Sadie #4
I thanked Jess’s uncle as the group started another game, and when we got outside, my car was sitting in the driveway.
“Jess DeLuca,” I sighed, so relieved the Civic was free that I was positively giddy. Without his help, I would’ve had to wait until payday to get my car out of jail. “I cannot thank you enough.”
Only…I tilted my head and squinted in the darkness. “Wait—did they wash my car?”
“Ray always kisses Sal’s ass, so if my uncle asked him to unboot your car and bring it over,” Jess said, “odds are good he filled up the tank and got it washed.”
“Okay, who are these people?” I asked, suddenly aware of the way he was right there, towering over me. I swallowed and said, “This has been a surreal evening.”
“Yeah, I’m sorry,” he said, shaking his head. “I know they’re a little much—”
“No,” I interrupted. “I mean in the very best way. I loved it, and I’m actually a little bummed to leave.”
“Yeah?” he said, his voice quiet, his dark eyes all over me.
“Yeah,” I replied, feeling breathless.
“Okay, so listen,” he said, his face suddenly the only thing I could see. “I know I wasn’t what you had planned for tonight and it’s been a long time, so you don’t even know me anymore, but I’d love to give you my number in case you ever feel like—”
“I do,” I interrupted yet again, way too eager. I cleared my throat. “I mean, I would.”
His lips slid into that smirk.
“I mean, I would love that,” I said, rolling my eyes at my inability to remain coherent while under the influence of his presence.
I pulled out my phone and handed it to him, looking away while he added himself to my contacts, because something about the sight of his fingers on the screen made my stomach dip. I glanced at my car, then did a double take when I noticed there was something sitting on the passenger seat.
I opened the door, looked inside, and couldn’t believe my eyes.
Impossible.
“Um” was all I could manage to say as I pulled out the basket, utterly blown away as I set it on the roof of my car and looked at its contents.
A gallon of milk, a container of Nesquik powder, a Taco Bell gift card, and a four-pack of Red Bull.
“How?” I asked, turning back around to face him, my suddenly cartwheeling brain rendering me incapable of stringing together full sentences as I looked up at him.
He shrugged, wearing a mischievous smile. “Maybe Ray likes to kiss my ass, too.”
“You remembered,” I said, shaking my head in awe as I looked up at him. “You remembered all of them.”
“It’s only three vices,” he said, as if this ridiculously thoughtful gesture was nothing at all. “And I didn’t have time to get the meatballs.”
“I can’t believe this,” I said, feeling like my breath was all stopped up in my chest.
“Well, I don’t know what it is about you, O’Connor,” he said, distracting me with the movement of his Adam’s apple as he swallowed.
“But even in the ninth grade, you made me remember all your tiny details. The cherry ChapStick clipped to your backpack, the freesia hand lotion, Human Boy being number one on your potential list of cat names; it all stayed with me.”
I looked into those dark eyes and felt lightheaded, because something about the fact that he’d remembered sweet little nothings felt absurdly monumental.

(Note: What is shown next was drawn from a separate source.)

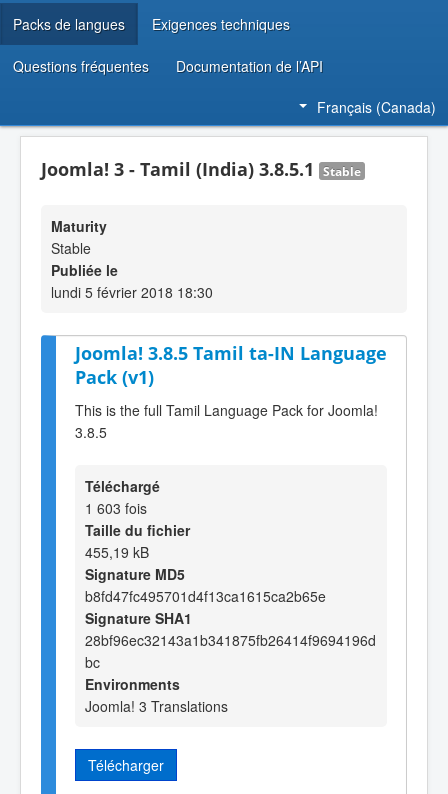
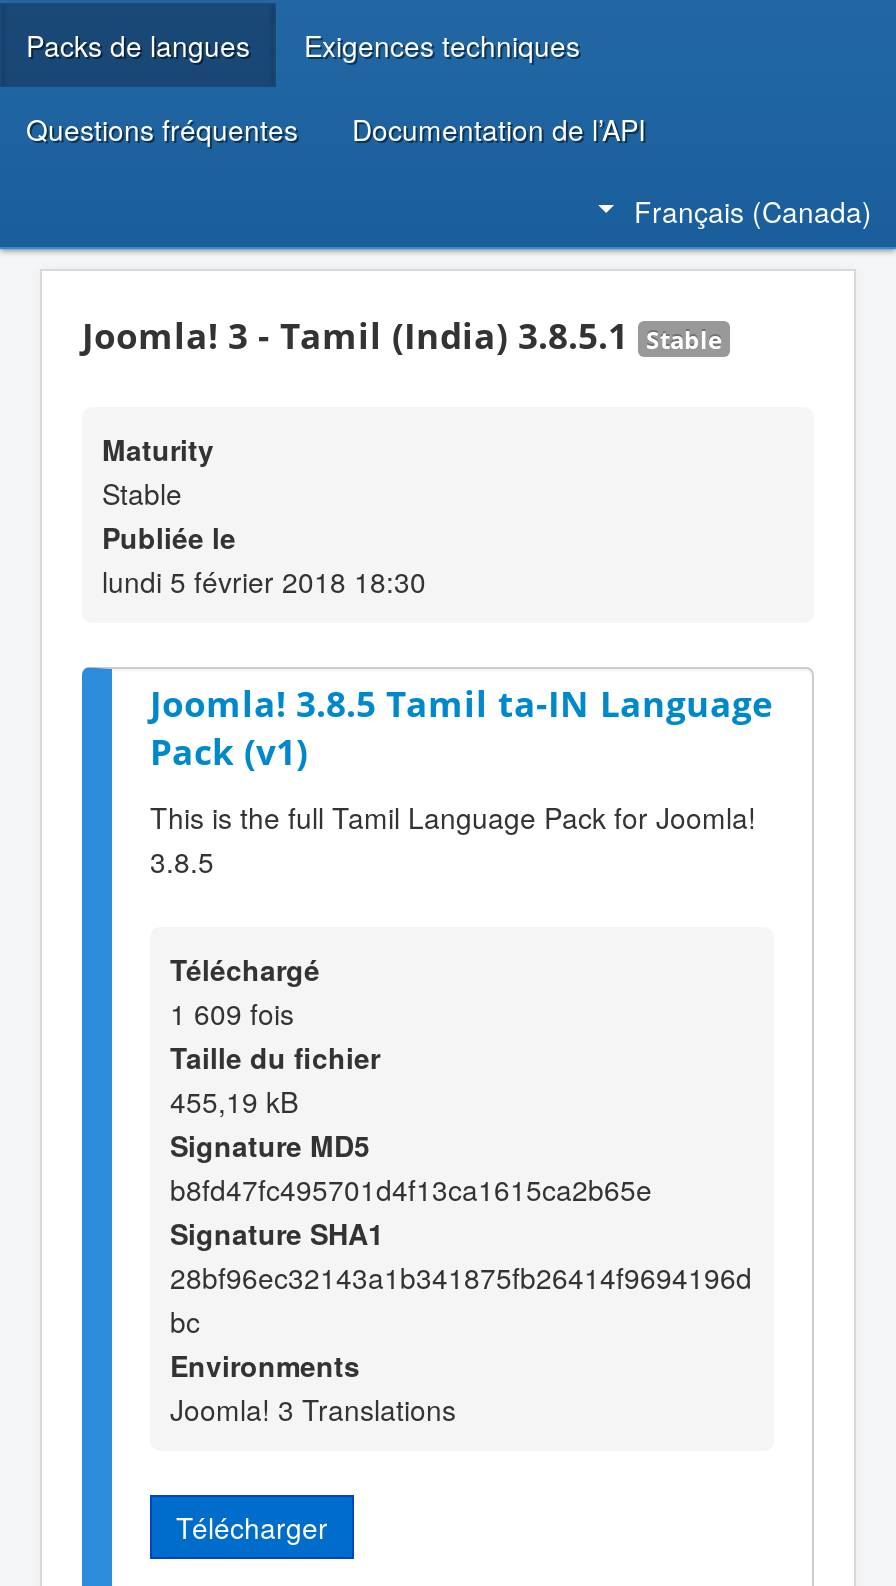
- 1 603 fois
+ 1 609 fois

I’d forgotten all about the cherry ChapStick, but Jess hadn’t.
“Did you ever get a cat, by the way?” he asked, and I was very aware of how close he was standing, of how my back was pressed against the side of my car, of how near his mouth was to mine.
I nodded. “Eight months ago. An orange tabby.”

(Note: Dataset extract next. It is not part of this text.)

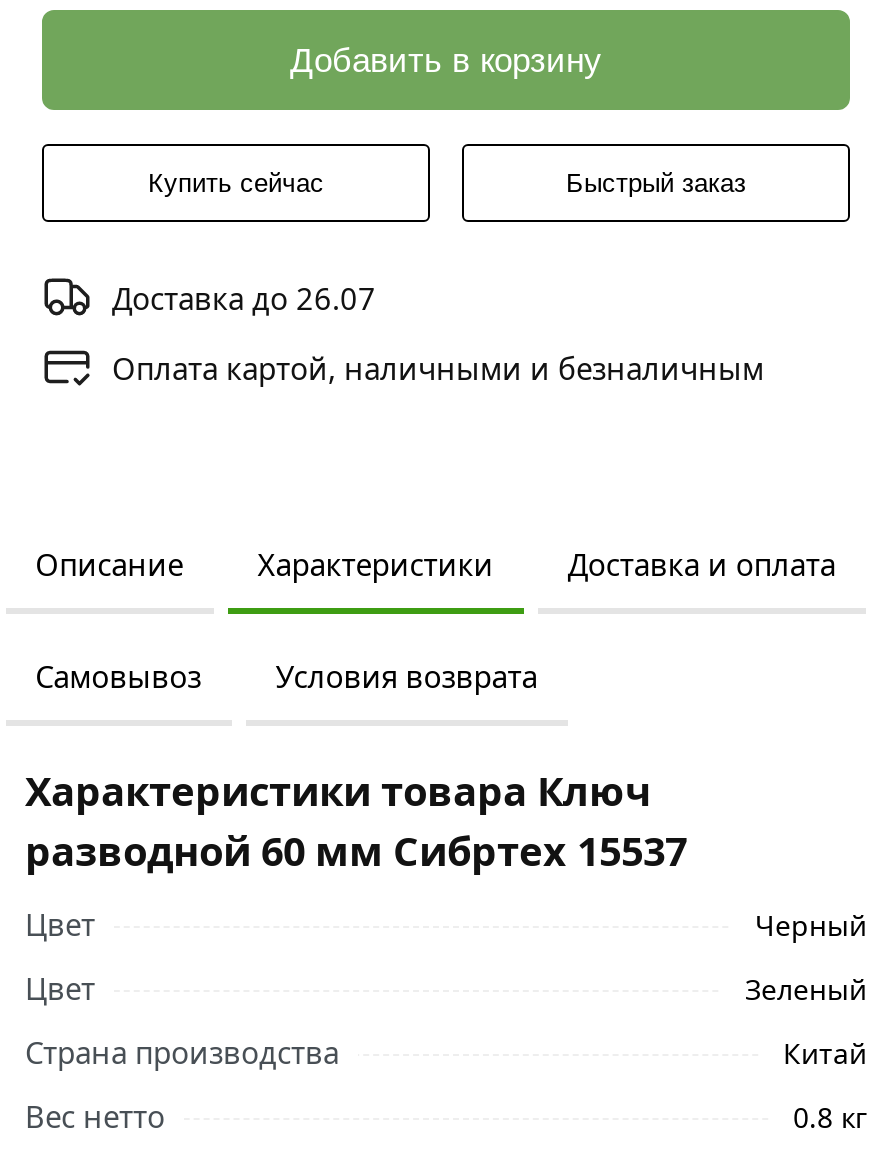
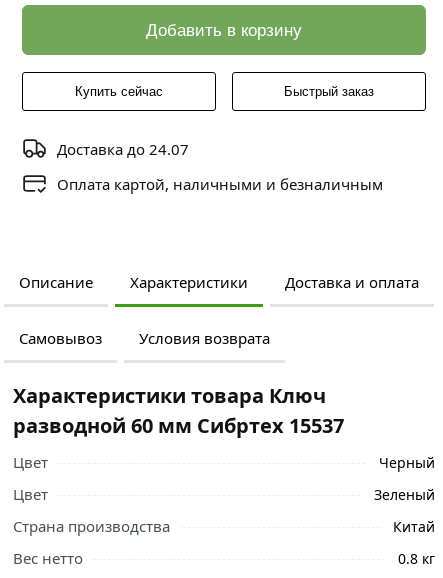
- Доставка до 26.07
+ Доставка до 24.07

“And…?” he asked, his eyes dipping down to my lips, dear god.
“And his name is Human Boy.”
He looked stunned. “You’re kidding.”
I shook my head, feeling stunned all of a sudden.
I swear he leaned just a little closer as he said, “I feel like this is—”
I cut off his words with my mouth.
Yes, I, Sadie O’Connor, went up on Chuck Taylor tiptoe and rudely interrupted him, because he made me feel too spontaneous, far too romantic. My hands settled on the front of his crisp dress shirt—wow, that is a solid chest—as my lips crashed into his.
And he didn’t even flinch.
Jess angled his head and kissed me back like it was the only thing he’d ever wanted to do, like it was what he’d been planning to do all along.
Big warm hands snaked around my waist and pulled me closer while he fed me white-hot kisses, his bold mouth moving exactly the way ninth-grade Sadie had always imagined it would, like Jess DeLuca knew all the best dark secrets.
And when he finally raised his head—after an obscene amount of time had passed, for the record—he gave me that toe-curling smirk. “It kills me to say this, but I have to go take that stupid Vespa over to my sister, O’Connor.”
“Oh. Yeah,” I said, feeling like I was underwater, like everything in the world—except for Jess DeLuca—was fuzzy.
But then he said three words I hadn’t expected to hear that night, three words that made everything about the warm summer evening snap into razor-sharp focus.
He tucked one of my curls behind my ear, looked me in the eye, and said, “You should come.”